Nos últimos anos, o governo do Ceará tem investido fortemente em operações policiais de grande visibilidade, muitas vezes acompanhadas por ações midiáticas que destacam prisões, apreensões e confrontos com facções criminosas. A lógica é clara: mostrar “força” e reafirmar o monopólio da violência do Estado. No entanto, segundo o pesquisador Johnson Sales, da Universidade Federal do Ceará e do Laboratório de Estudos da Violência/LEV(UFC), esse enfoque repressivo é insuficiente e, em alguns casos, contraproducente. Em sua dissertação "As peculiaridades da Violência: Aventuras e Maneiras de Fazer o Crime no Ceará", Johnson revela que o crime no Ceará é muito mais do que ações isoladas de delinquência. Trata-se de uma cultura, um estilo de vida para jovens das periferias, que oferece pertencimento, identidade e até um tipo peculiar de inclusão em territórios onde o Estado e o mercado lícito estão ausentes ou são excludentes.
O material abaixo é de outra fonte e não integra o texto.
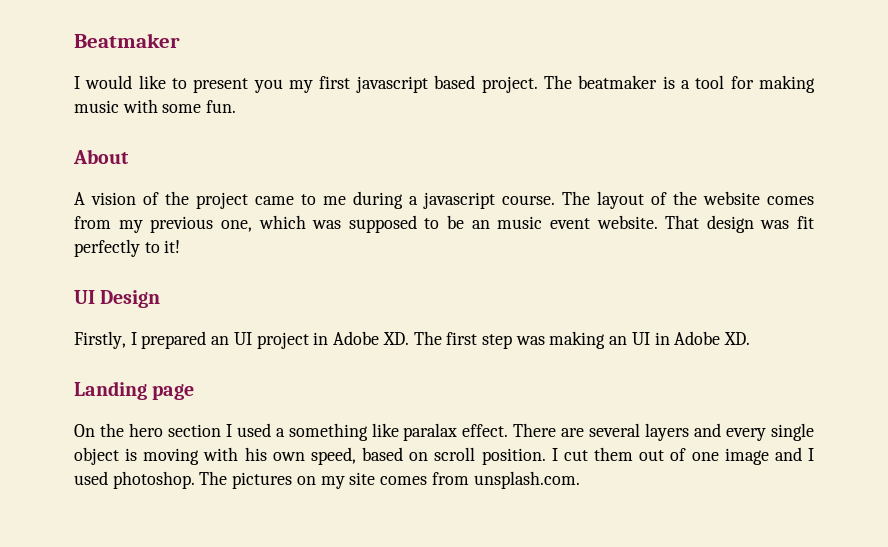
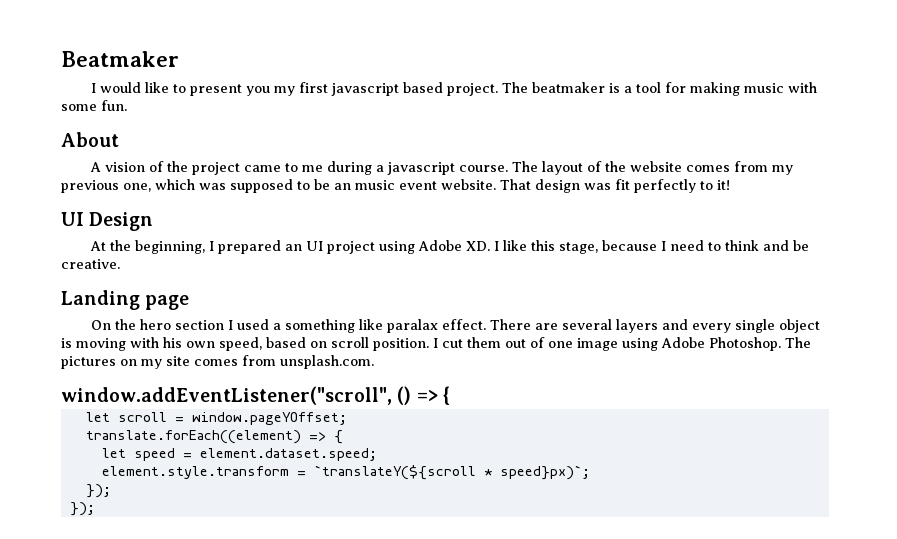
[74,331,126,349] Firstly, -> [90,240,206,254] At the beginning,
[313,331,751,349] in Adobe XD. The first step was making an UI in Adobe XD. -> [379,240,810,254] [61,259,120,269] using Adobe XD. I like this stage, because I need to think and be creative.
[774,447,814,461] [74,471,195,489] and I used photoshop. -> [622,337,781,351] using Adobe Photoshop.
(580, 480) none -> [61,386,450,405] [85,412,347,425] [85,430,343,444] [101,448,377,461] [101,465,590,480] [85,484,111,498] [69,502,95,516] // window.addEventListener("scroll", () => { // let scroll = window.pageYOffset; // translate.forEach((element) => { // let speed = element.dataset.speed; // element.style.transform = `translateY(${scroll * speed}px)`; // }); // });

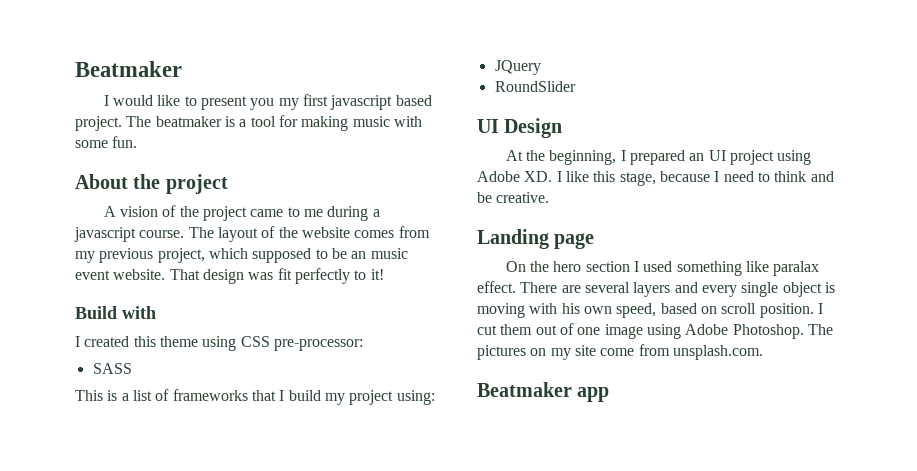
(119, 139) none -> [133,174,228,194] the project
[123,179,226,192] one, which was -> [157,248,248,263] project, which
(730, 185) none -> [75,306,156,319] [75,336,363,351] [92,363,132,374] [75,389,435,405] [494,60,541,75] [494,81,576,92] // Build with // I created this theme using CSS pre-processor: // SASS // This is a list of frameworks that I build my project using: // JQuery // RoundSlider
[273,323,282,330] a -> (673, 266) none
[194,359,238,366] comes -> [600,348,635,356] come
[61,386,450,405] [85,412,347,425] [85,430,343,444] [101,448,377,461] [101,465,590,480] [85,484,111,498] [69,502,95,516] window.addEventListener("scroll", () => { // let scroll = window.pageYOffset; // translate.forEach((element) => { // let speed = element.dataset.speed; // element.style.transform = `translateY(${scroll * speed}px)`; // }); // }); -> [477,382,610,402] Beatmaker app

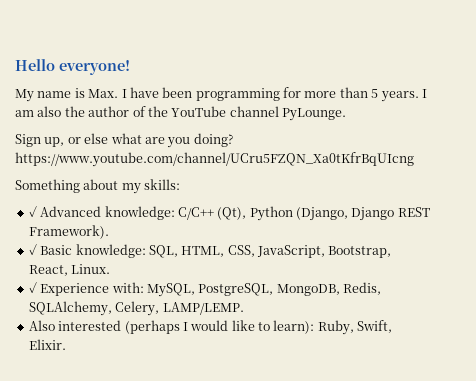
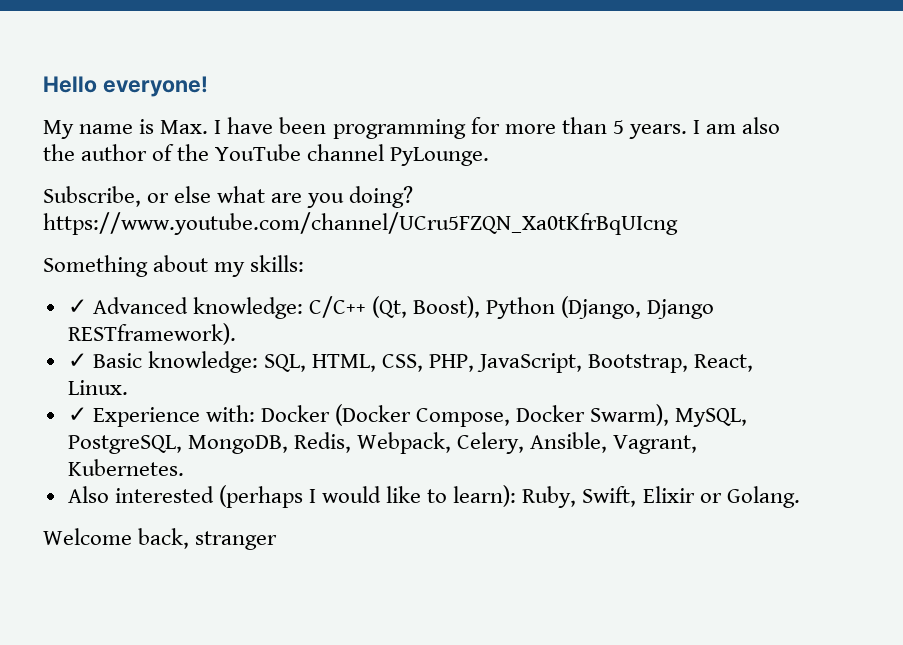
[15,134,65,147] Sign up, -> [43,186,141,207] Subscribe,
[217,207,247,220] (Qt), -> [372,296,481,318] (Qt, Boost),
[397,207,430,217] [28,225,109,239] REST Framework). -> [67,323,236,345] RESTframework).
(255, 251) none -> [429,354,475,372] PHP,
[146,282,381,297] [28,301,244,316] MySQL, PostgreSQL, MongoDB, Redis, SQLAlchemy, Celery, LAMP/LEMP. -> [260,404,748,427] [67,432,698,454] [67,459,184,476] Docker (Docker Compose, Docker Swarm), MySQL, PostgreSQL, MongoDB, Redis, Webpack, Celery, Ansible, Vagrant, Kubernetes.
[28,339,66,350] Elixir. -> [642,486,800,508] [43,528,278,550] Elixir or Golang. // Welcome back, stranger

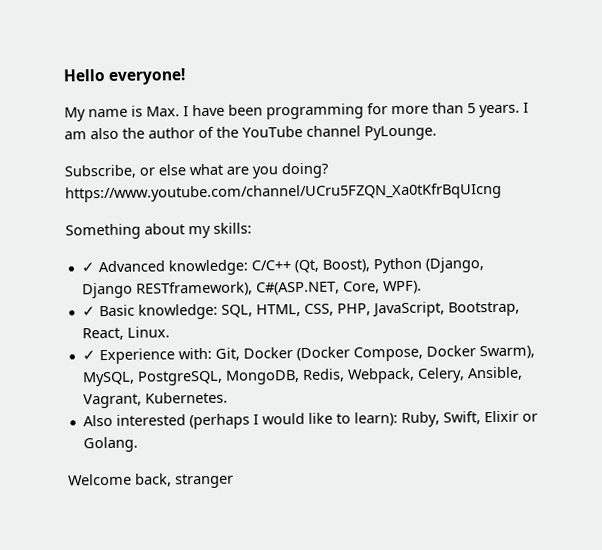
[67,323,236,345] RESTframework). -> [135,280,422,297] RESTframework), C#(ASP.NET, Core, WPF).
(255, 413) none -> [214,347,240,361] Git,

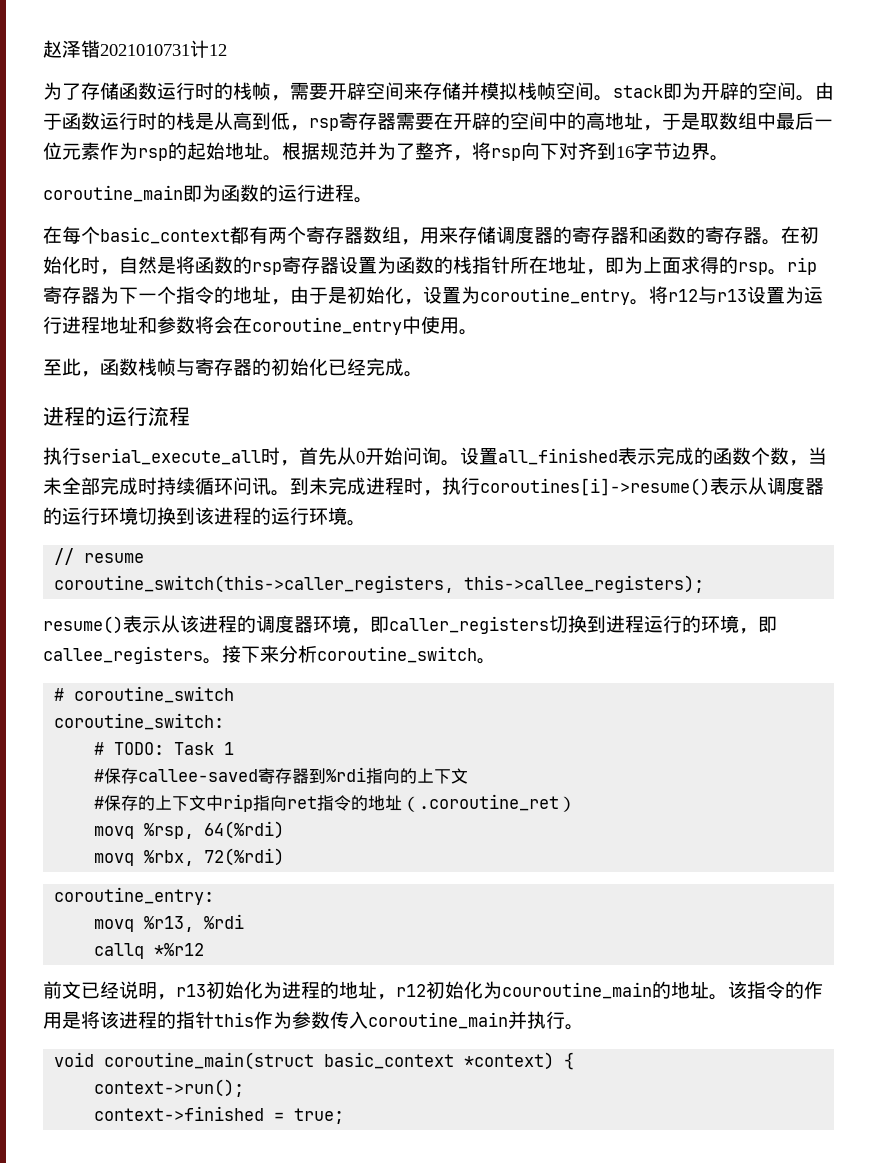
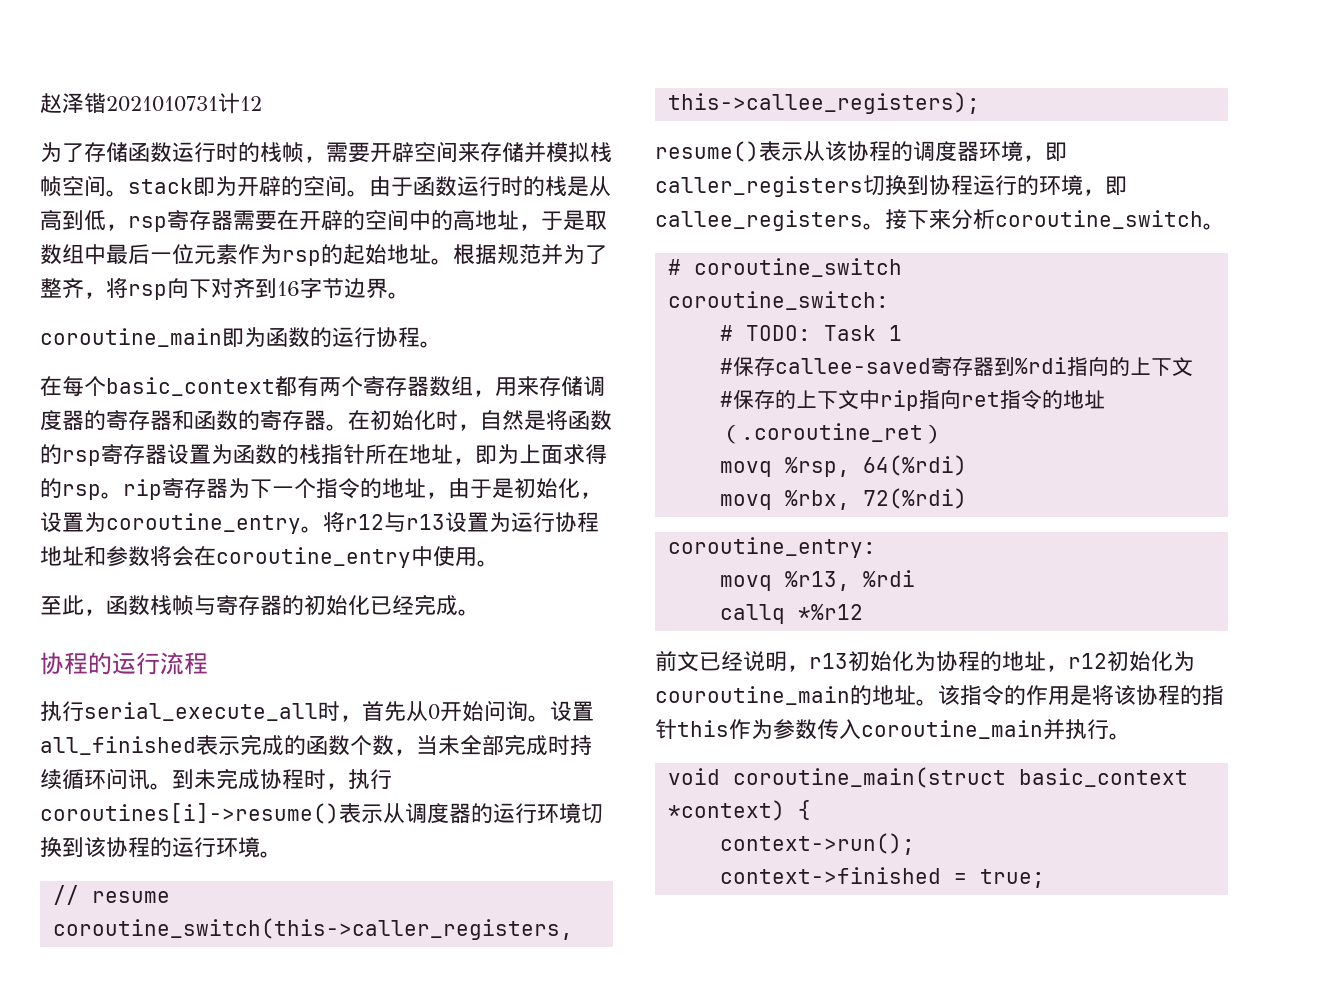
[316,184,335,202] 进 -> [376,327,398,348] 协
[62,316,81,334] 进 -> [555,512,577,533] 协
[43,407,64,426] 进 -> [40,652,64,675] 协
[366,477,385,495] 进 -> [260,769,282,790] 协
[214,507,233,525] 进 -> [106,837,128,858] 协
[199,615,218,633] 进 -> [847,141,869,162] 协
[606,615,625,633] 进 -> [929,175,951,196] 协
[282,981,301,999] 进 -> [936,651,958,672] 协
[119,1011,138,1029] 进 -> [1136,685,1158,706] 协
O pesquisador apresenta algumas críticas e sugestões relativas às politicas públicas e ações governamentais de enfrentamento ao crime e à violência no Ceará:
Moralidade em disputa
As operações policiais espetaculares, embora visíveis e propagandeadas, não atacam a raiz do problema. Elas reproduzem o ciclo de violência e reforçam a narrativa de poder das facções, que se beneficiam do espetáculo para afirmar sua força nas periferias.
Sugestão: O foco deve migrar para a prevenção social. Em vez de apenas cercar territórios, é necessário investir em políticas culturais, esportivas e educativas que deem alternativas reais à juventude, oferecendo caminhos de pertencimento e renda legítima.
Falhas no sistema prisional
O sistema prisional cearense enfrenta superlotação e condições que favorecem o recrutamento interno das facções, reforçando a perpetuação da violência. A prisão é tratada como fim em si mesma, e não como etapa de recuperação social.
Sugestão: Implementar programas de justiça restaurativa, penas alternativas e qualificação profissional dentro das unidades, reduzindo o ciclo de reincidência e enfraquecendo o poder das facções dentro das prisões.
Ausência de políticas territoriais integradas
O governo ainda falha em ocupar territorialmente as periferias de forma estruturada. A ausência de presença estatal, combinada à falta de investimentos em educação, cultura e economia, cria um vácuo de poder que as facções exploram com facilidade.
Sugestão: Desenvolver planos territoriais de prevenção à violência, integrando urbanismo, cultura, educação e segurança comunitária. A presença do Estado e do mercado lícito deve ser contínua e não episódica.
Espectro cultural negligenciado
A violência também é uma questão de narrativas e pertencimento. Programas que não consideram a cultura local e a sociabilidade juvenil acabam sendo inócuos.
Sugestão: Criar centros culturais comunitários, editais para artistas periféricos e atividades de valorização cultural, oferecendo alternativas simbólicas e reais à adesão às facções.
Conclusão
A violência no Ceará não se resolve apenas com operações policiais e propagandas de força. Como mostra o autor, é preciso entender o crime como cultura e sociabilidade, atacando suas raízes sociais e territoriais. Um enfrentamento efetivo exige políticas integradas de educação, cultura, inclusão econômica e governança local. Só assim será possível transformar territórios de morte em territórios de vida.
Cosmos Filho.
Referência
SOUSA, Manoel Johnson Sales. "As peculiaridades da Violência: Aventuras e Maneiras de Fazer o
Crime no Ceará". Dissertação (Mestrado em Sociologia) – Universidade Federal do Ceará, Fortaleza, 2019.